Rubab Malik

Rubab was born in rural Pakistan, where her family’s and village’s experiences with infectious diseases—particularly malaria—first sparked her interest in tropical diseases. Her firsthand exposure to infectious diseases within her home village and the transgenerational impact of healthcare disparities seen in resource-limited rural settings, including lack of access to adequate imaging services, served as an impetus for her initial interest in medicine, especially global rural health and diagnostic imaging.

Rubab completed her undergraduate studies at Johns Hopkins University in Baltimore, where she studied Biophysics. She is currently a fourth-year medical student at Johns Hopkins School of Medicine. Rubab is passionate about physics/imaging technologies and global rural health, and she hopes to carry these interests hand-in-hand throughout her career. Rubab intends to pursue a career in diagnostic radiology with a focus on the utility and healthcare value of portable and cost-effective imaging modalities in resource-limited rural settings, such as the one she hails from.

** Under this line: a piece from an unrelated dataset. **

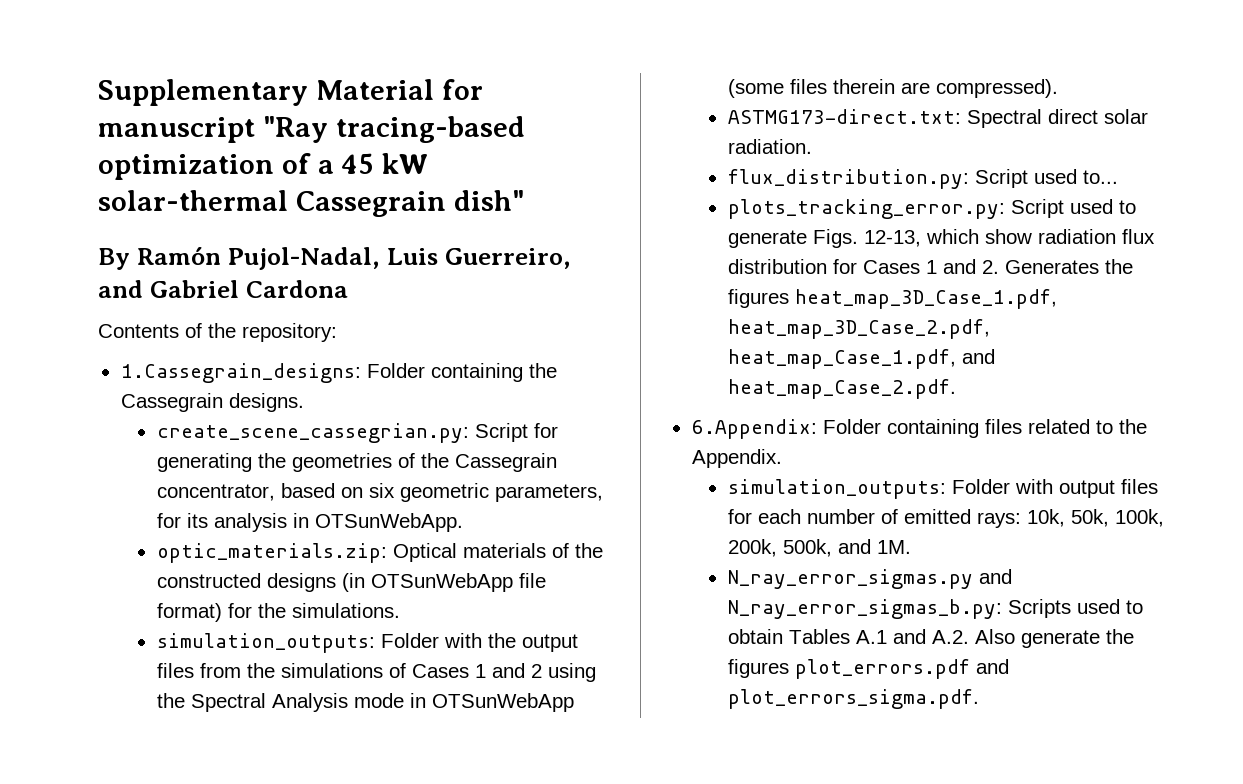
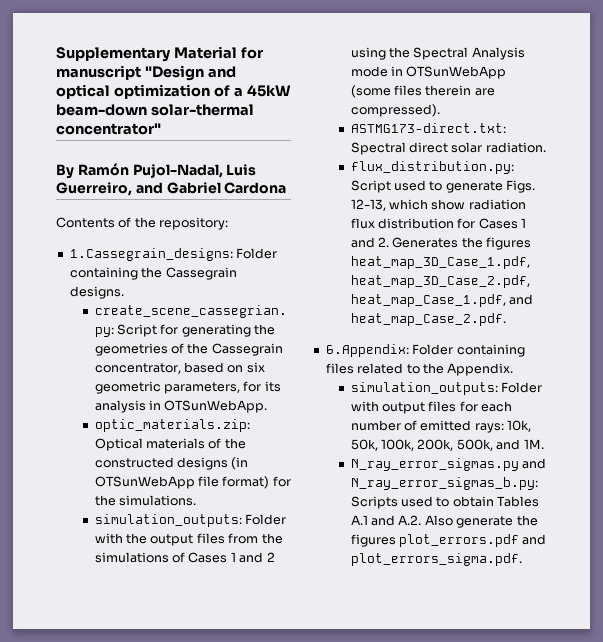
- Supplementary Material for manuscript "Ray tracing-based optimization of a 45 kW solar-thermal Cassegrain dish"
+ Supplementary Material for manuscript "Design and optical optimization of a 45kW beam-down solar-thermal concentrator"
- flux_distribution.py: Script used to...
- plots_tracking_error.py: Script used to generate Figs. 12-13, which show radiation flux distribution for Cases 1 and 2. Generates the figures heat_map_3D_Case_1.pdf, heat_map_3D_Case_2.pdf, heat_map_Case_1.pdf, and heat_map_Case_2.pdf.
+ flux_distribution.py: Script used to generate Figs. 12-13, which show radiation flux distribution for Cases 1 and 2. Generates the figures heat_map_3D_Case_1.pdf, heat_map_3D_Case_2.pdf, heat_map_Case_1.pdf, and heat_map_Case_2.pdf.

Use of Point-of-Care Ultrasound (POCUS) and Chest Radiography to Characterize and Assess the Prevalence of Cardiopulmonary Complications in Children and Adults with Severe Malaria due to Plasmodium falciparum in a Holoendemic Region
Tropical Diseases Research Centre (TDRC) 
Zambia

What does the Kean Fellowship mean to you?
I am deeply honored to be a recipient of the 2023 Ben Kean Fellowship. During my undergraduate and medical training, immersing in global health from a radiology lens has not been as common as exploring global health from the perspectives of other medical specialties. Disparities in imaging access continue to impact rural and resource-limited settings, with two-thirds of the world’s population lacking access to any basic imaging. Thankfully, with artificial intelligence and portable, more cost-effective imaging modalities rising in popularity, there has been an increased emphasis on the use of these modalities to assist in diagnosis and to improve our understanding of the pathophysiology of common illnesses in such settings.  I am excited to explore this further with my Kean Fellowship project, focusing on the utility of point-of-care ultrasound (POCUS) and radiography to assess cardiopulmonary sequalae of severe malaria, a topic that is understudied and underreported on, and a topic I am personally invested in. The Kean Fellowship has granted me a unique opportunity to propose and carry out a clinical research project that combines my interest in global rural health and infectious diseases, guided by my family’s experiences in rural Pakistan, with my interest in diagnostic imaging.
 
It is an incredible honor to be part of a community with other Kean fellows and learn about their impactful dedication to global health and tropical medicine.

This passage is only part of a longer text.